(Beginning of DATA SUPPLIED)
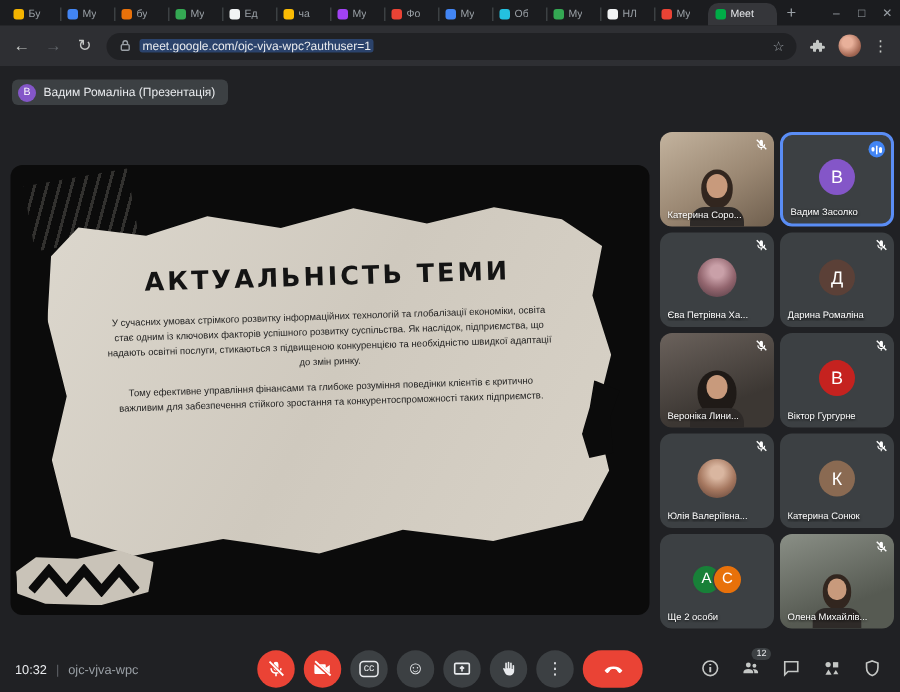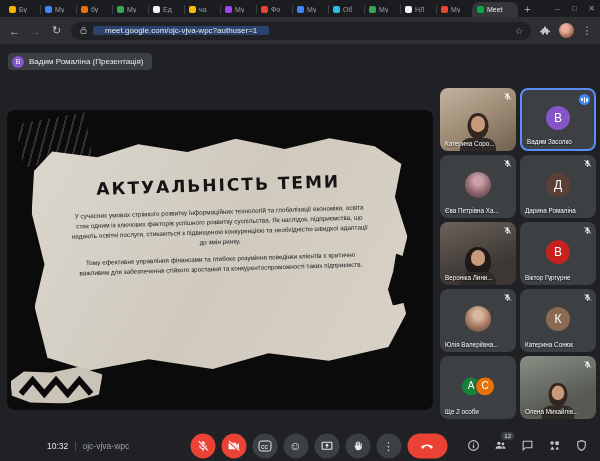--- a/index.html
+++ b/index.html
@@ -33,7 +33,7 @@
                 display:flex; align-items:center; padding:0 8px; gap:5px; min-width:0; }
   .lockicon { width:9px; height:9px; flex:0 0 auto; }
   .url { font-size:8px; color:#e8eaed; background:rgba(66,133,244,.35); border-radius:2px;
-         padding:0 12px; white-space:nowrap; overflow:hidden; }
+         padding:0 2px; white-space:nowrap; overflow:hidden; }
   .star { margin-left:auto; color:#9aa0a6; font-size:9px; flex:0 0 auto; }
   .extras { display:flex; align-items:center; gap:8px; flex:0 0 auto; }
   .extras svg { width:12px; height:12px; }

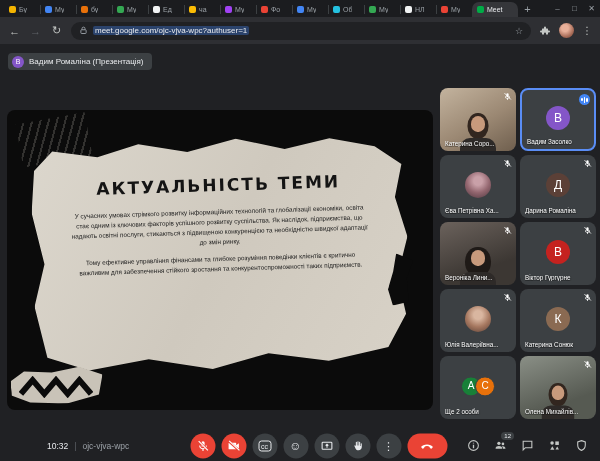--- a/index.html
+++ b/index.html
@@ -114,7 +114,7 @@
   .ovl + .ovl { margin-left:-6px; }
 
   
-  .footer { position:absolute; left:0; right:0; bottom:0; height:31px;margin-left:37px; }
+  .footer { position:absolute; left:0; right:0; bottom:0; height:31px; }
   .meta { position:absolute; left:10px; top:50%; transform:translateY(-50%);
           display:flex; align-items:center; gap:6px; font-size:8.5px; color:#e8eaed; }
   .meta .sep { color:#5f6368; }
(End of DATA SUPPLIED)
TASK BRIEF:
Check each line of these records for the string "space" and state only how many lines have it.

FINISHED TASK:
2